Beyond the United States blocking Chinese takeovers of tech firms, several other hurdles stand in the way of China's bid to become a technology development leader. Maintaining the rapid pace of semiconductor improvements under Moore's Law (an observation that the number of transistors in an integrated circuit doubles about every two years) has become expensive, since the costs of semiconductor fabrication facilities are rising and their equipment needs massive overhauls every other year in order to build new generations of chips. In 2015, for instance, there were $100 billion in merger and acquisition announcements. China will be hard-pressed to catch up with foreign competitors both in terms of research and development spending and the investment in equipment used in manufacturing.

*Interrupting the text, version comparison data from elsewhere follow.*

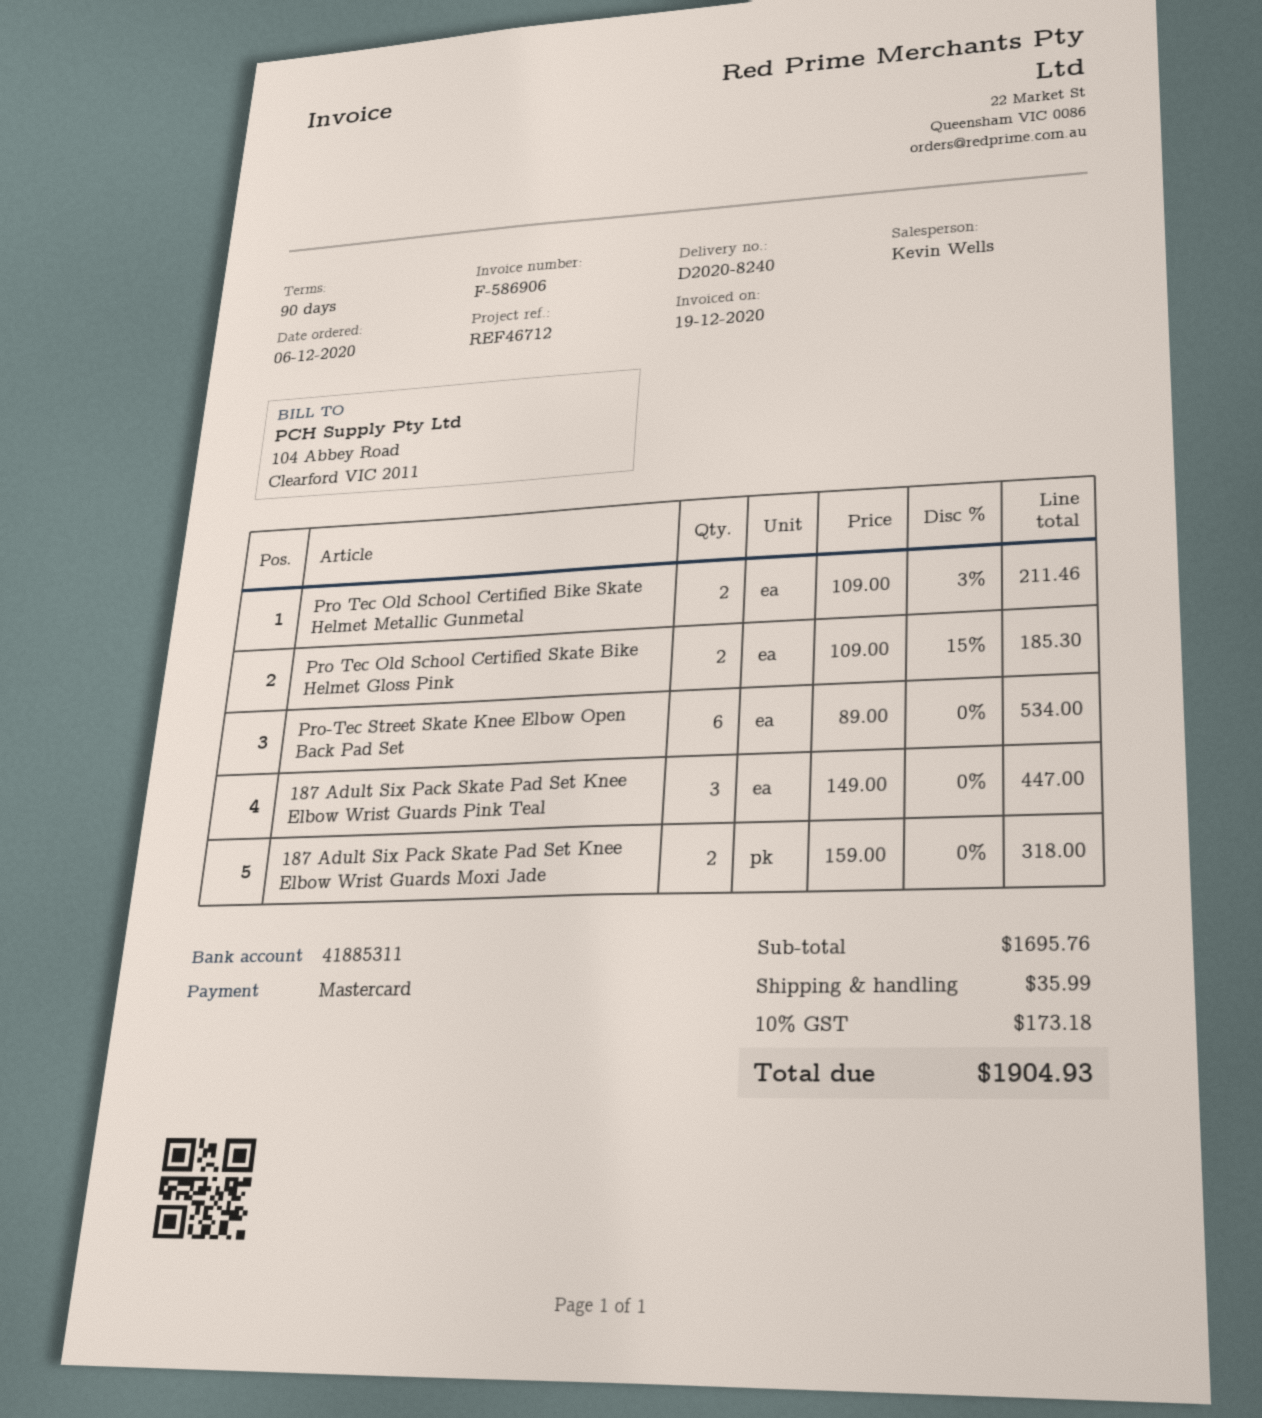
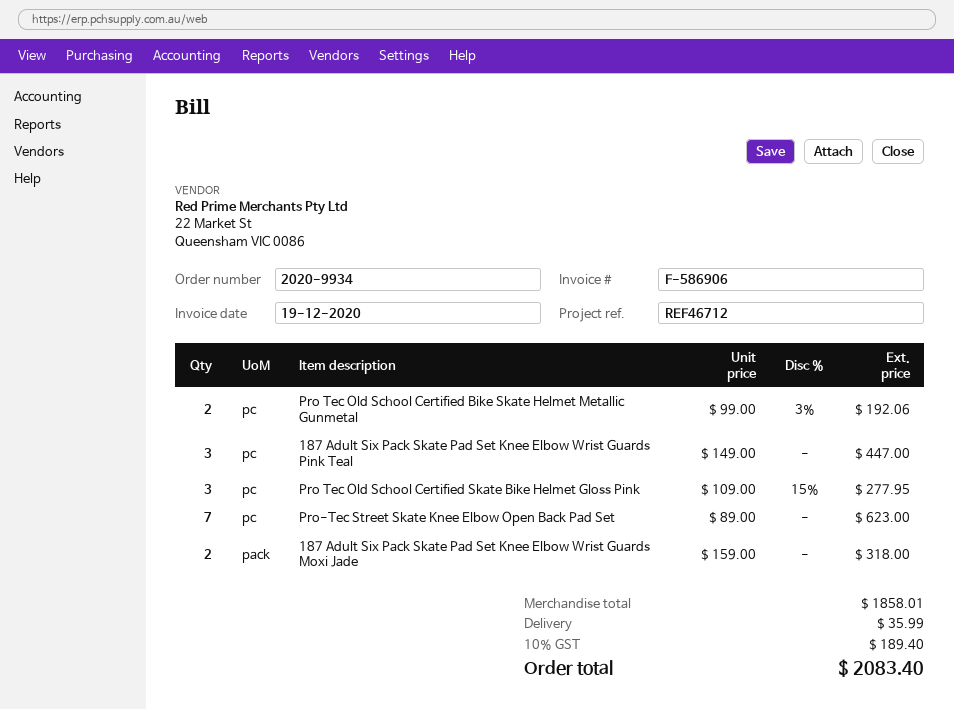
Pro Tec Old School Certified Bike Skate Helmet Metallic Gunmetal: 2 x 109.00 - 3% = 211.46 -> 2 x 99.00 - 3% = 192.06
Pro Tec Old School Certified Skate Bike Helmet Gloss Pink: 2 x 109.00 - 15% = 185.30 -> 3 x 109.00 - 15% = 277.95
Pro-Tec Street Skate Knee Elbow Open Back Pad Set: 6 x 89.00 = 534.00 -> 7 x 89.00 = 623.00
subtotal: 1695.76 -> 1858.01
tax: 10% = 173.18 -> 10% = 189.40
total: 1904.93 -> 2083.40

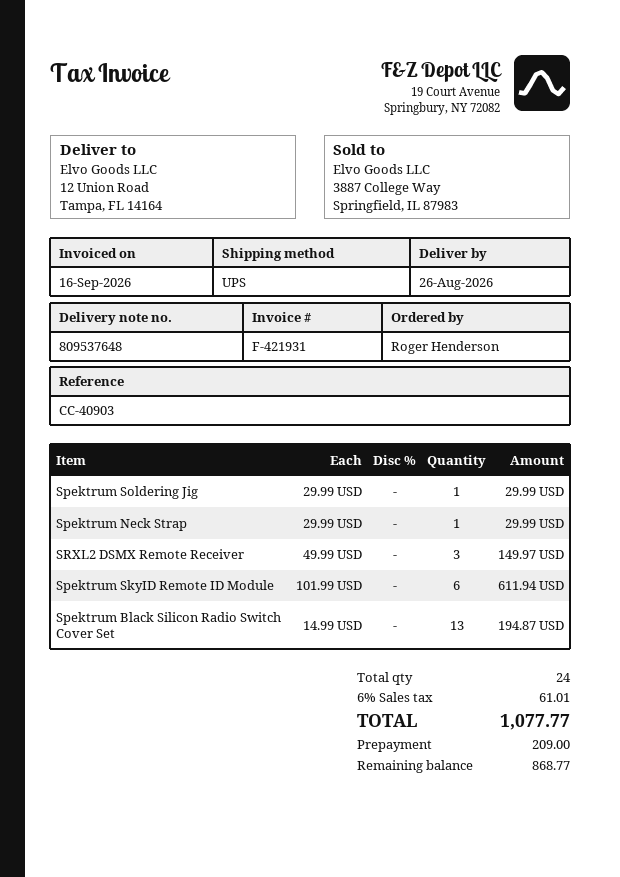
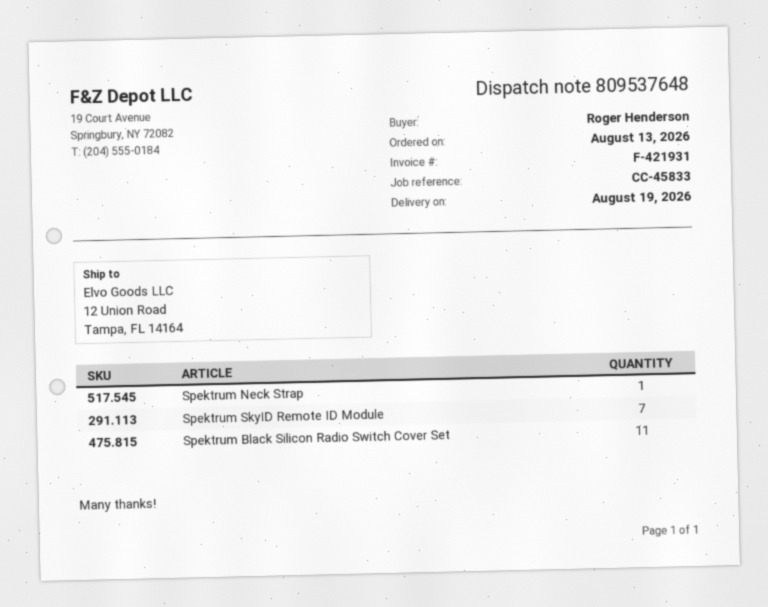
delivery date: 2026-08-26 -> 2026-08-19
reference: CC-40903 -> CC-45833
Spektrum Soldering Jig: 1 -> none
SRXL2 DSMX Remote Receiver: 3 -> none
Spektrum SkyID Remote ID Module: 6 -> 7
Spektrum Black Silicon Radio Switch Cover Set: 13 -> 11

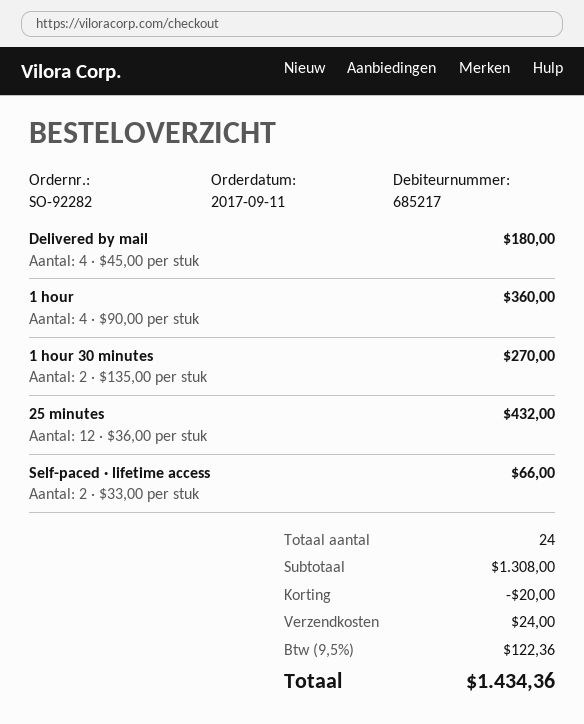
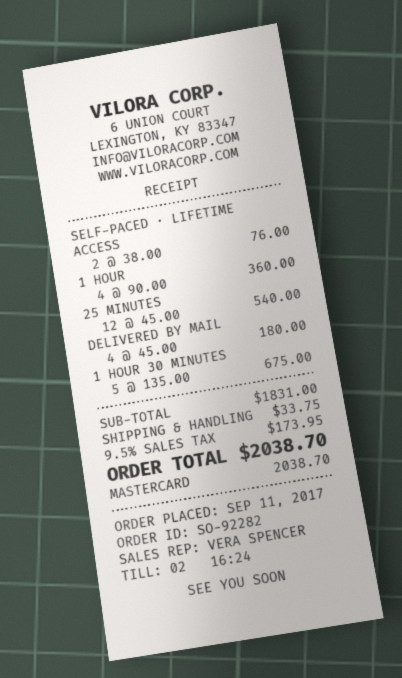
1 hour 30 minutes: 2 x 135.00 = 270.00 -> 5 x 135.00 = 675.00
25 minutes: 12 x 36.00 = 432.00 -> 12 x 45.00 = 540.00
Self-paced · lifetime access: 2 x 33.00 = 66.00 -> 2 x 38.00 = 76.00
subtotal: 1308.00 -> 1831.00
discount: 20.00 -> none
shipping: 24.00 -> 33.75
tax: 9.5% = 122.36 -> 9.5% = 173.95
total: 1434.36 -> 2038.70

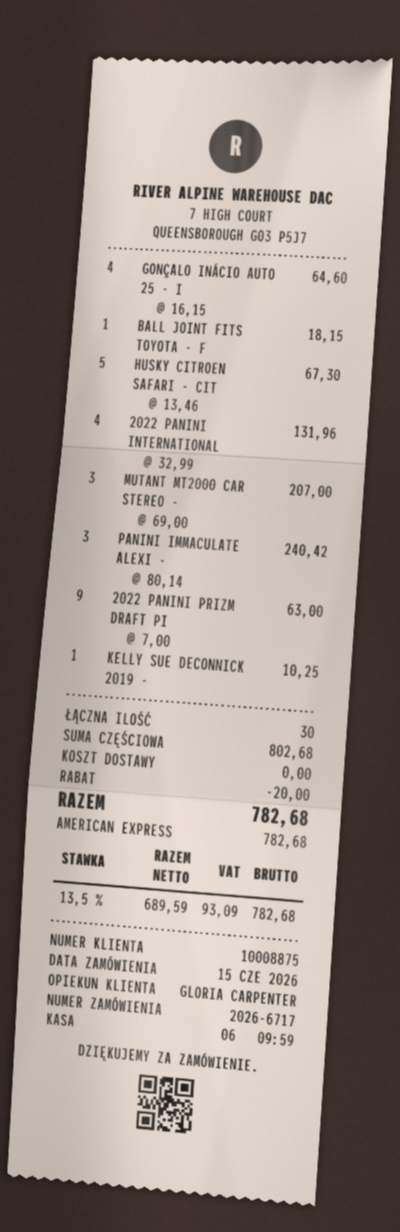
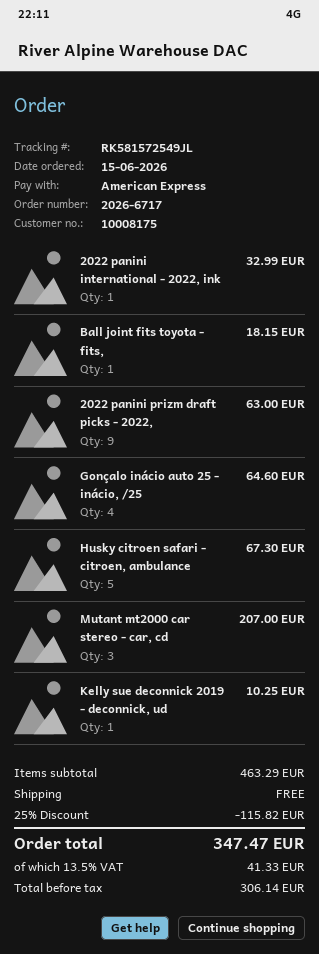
customer number: 10008875 -> 10008175
2022 PANINI INTERNATIONAL: 4 for 131.96 -> 1 for 32.99
PANINI IMMACULATE ALEXI -: 3 for 240.42 -> none
subtotal: 802.68 -> 463.29
discount: 20.00 -> 115.82
net: 689.59 -> 306.14
tax: 13.5% = 93.09 -> 13.5% = 41.33
total: 782.68 -> 347.47

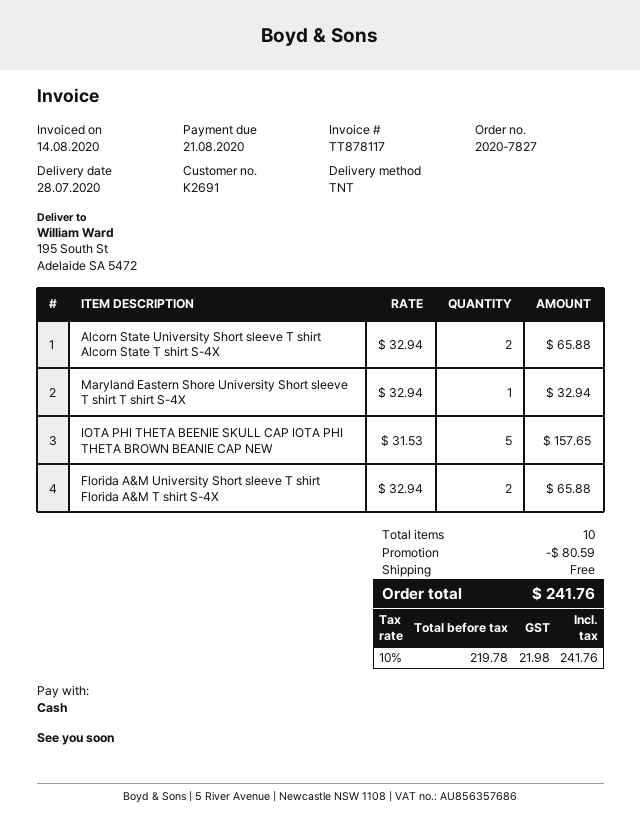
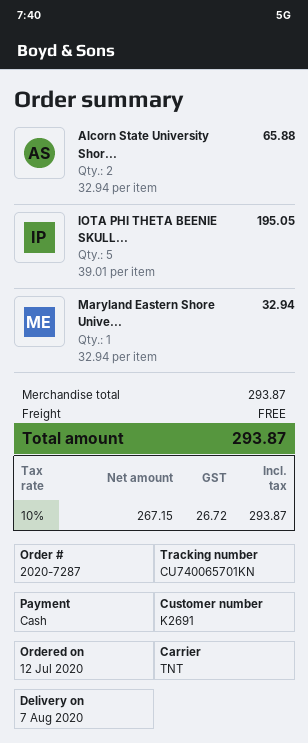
order number: 2020-7827 -> 2020-7287
delivery date: 2020-07-28 -> 2020-08-07
IOTA PHI THETA BEENIE SKULL CAP IOTA PHI THETA BROWN BEANIE CAP NEW: 5 x 31.53 = 157.65 -> 5 x 39.01 = 195.05
Florida A&M University Short sleeve T shirt Florida A&M T shirt S-4X: 2 x 32.94 = 65.88 -> none
discount: 80.59 -> none
net: 219.78 -> 267.15
tax: 10% = 21.98 -> 10% = 26.72
total: 241.76 -> 293.87

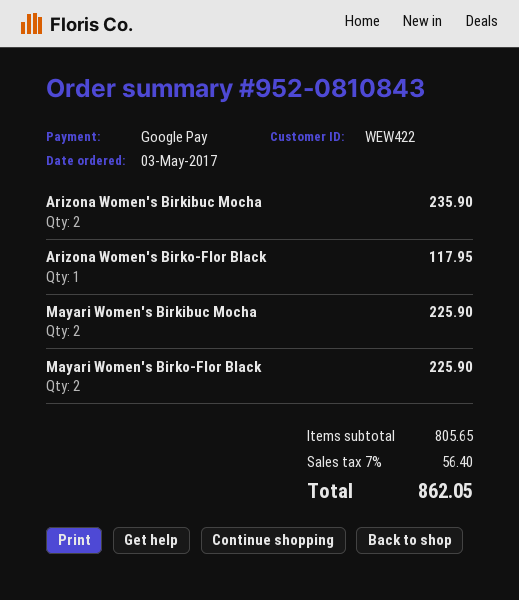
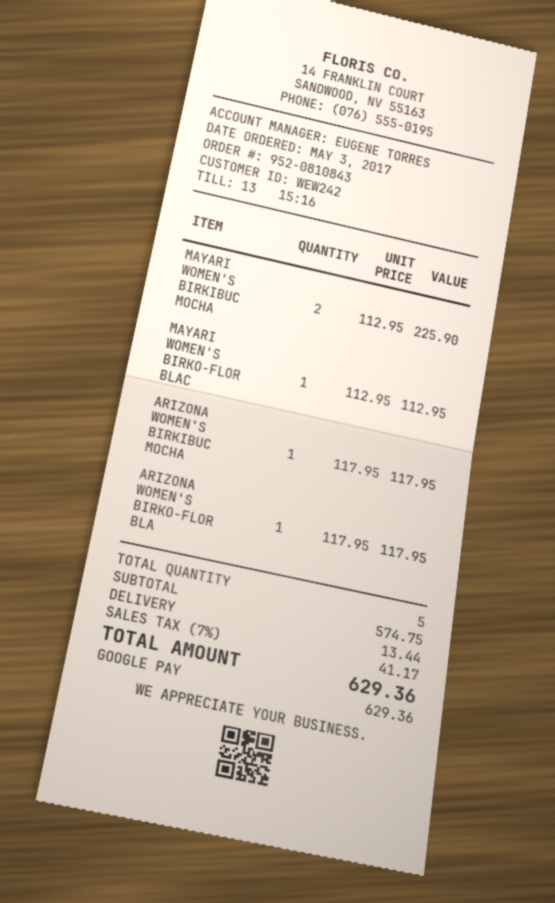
customer number: WEW422 -> WEW242
Arizona Women's Birkibuc Mocha: 2 for 235.90 -> 1 for 117.95
Mayari Women's Birko-Flor Black: 2 for 225.90 -> 1 for 112.95
subtotal: 805.65 -> 574.75
shipping: none -> 13.44
tax: 7% = 56.40 -> 7% = 41.17
total: 862.05 -> 629.36

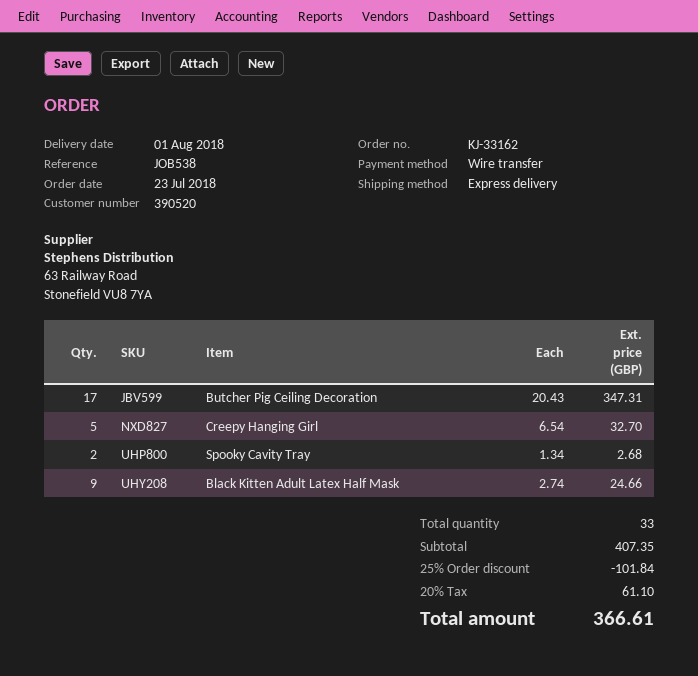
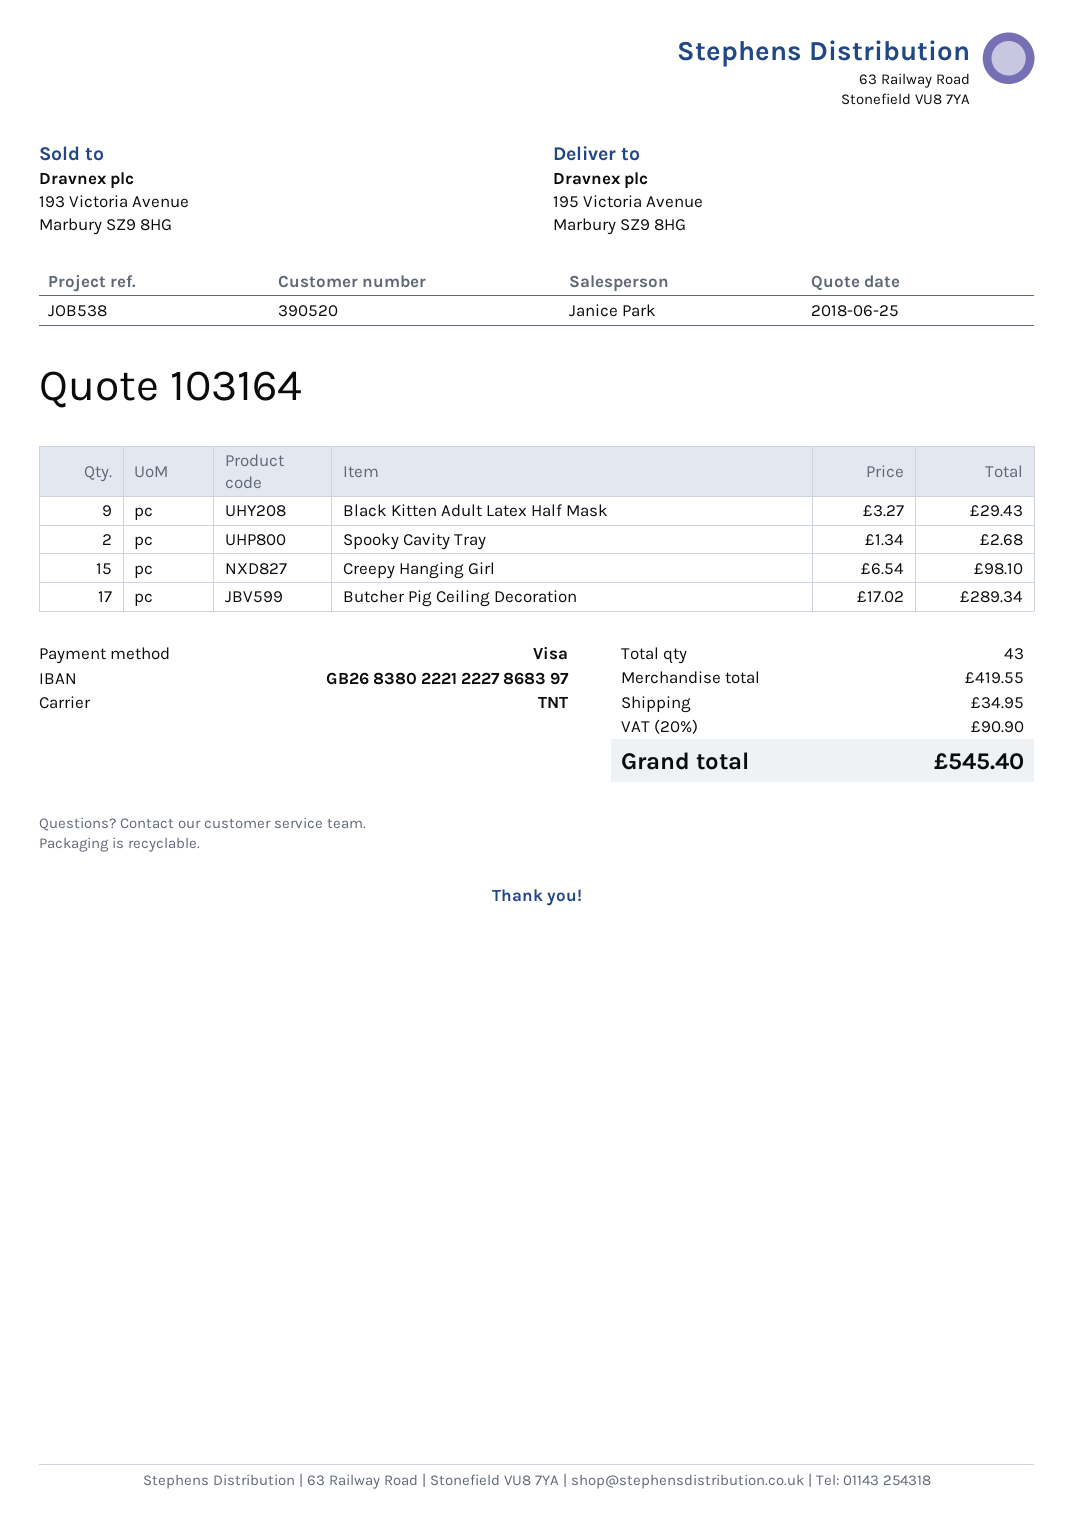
payment method: bank transfer -> Visa
shipping method: express -> TNT
Butcher Pig Ceiling Decoration: 17 x 20.43 = 347.31 -> 17 x 17.02 = 289.34
Creepy Hanging Girl: 5 x 6.54 = 32.70 -> 15 x 6.54 = 98.10
Black Kitten Adult Latex Half Mask: 9 x 2.74 = 24.66 -> 9 x 3.27 = 29.43
total quantity: 33 -> 43
subtotal: 407.35 -> 419.55
discount: 25% = 101.84 -> none
shipping: none -> 34.95
tax: 20% = 61.10 -> 20% = 90.90
total: 366.61 -> 545.40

Beijing's resolve to develop its own semiconductor industry will help Chinese companies overcome those barriers through cheap access to capital, but the United States, Taiwan, South Korea and Japan will still seek to protect themselves from Chinese competition. China certainly has advantages — an abundant pool of engineering and science talent and an emerging tech sector — that mirror the conditions that elevated the Japanese industry in the 1960s and 1970s and South Koreans in the 1990s and 2000s to world-class status. Additionally, the drive to maintain the current pace of semiconductor development could decline over time, especially since some of the biggest growth markets for semiconductors, such as Internet-connected devices, can make use of older technologies and foundries, giving China a potential edge if the pace of development slows.
In other areas of research and development, China's innovation has already equaled that of its global competitors. For example, China is a leader in the development and application of quantum communications technology and has plans to launch the world's first quantum communications satellite later this year. It is important to remember that Japanese and Korean products in the same sector were once viewed as inferior to those of the United States, but both eventually caught up thanks to a high level of government interest and the science and engineering culture that their educational systems promoted. China's innovation in many of these areas remains in its infancy, but its position as the world's largest tech assembler and market will make those technology transfers inevitable.
The U.S. export restrictions placed on ZTE will serve to strengthen Beijing's resolve to nurture domestic development and production of high-end electronics components, a sector that China has long targeted as one of its priorities over the next two decades. As its competition with China grows, the United States has found that control over its technology — not only in tech but also in oil and natural gas and other sectors — remains a valuable advantage that it can use not only to threaten Beijing but also to slow China's ascent.
But make no mistake, the more Washington and its allies restrict China's access to technology, the more resolute China will become in building up its own capabilities. China is following in its neighbors' footsteps, and its emergence as a global force in technology development is only a matter of time.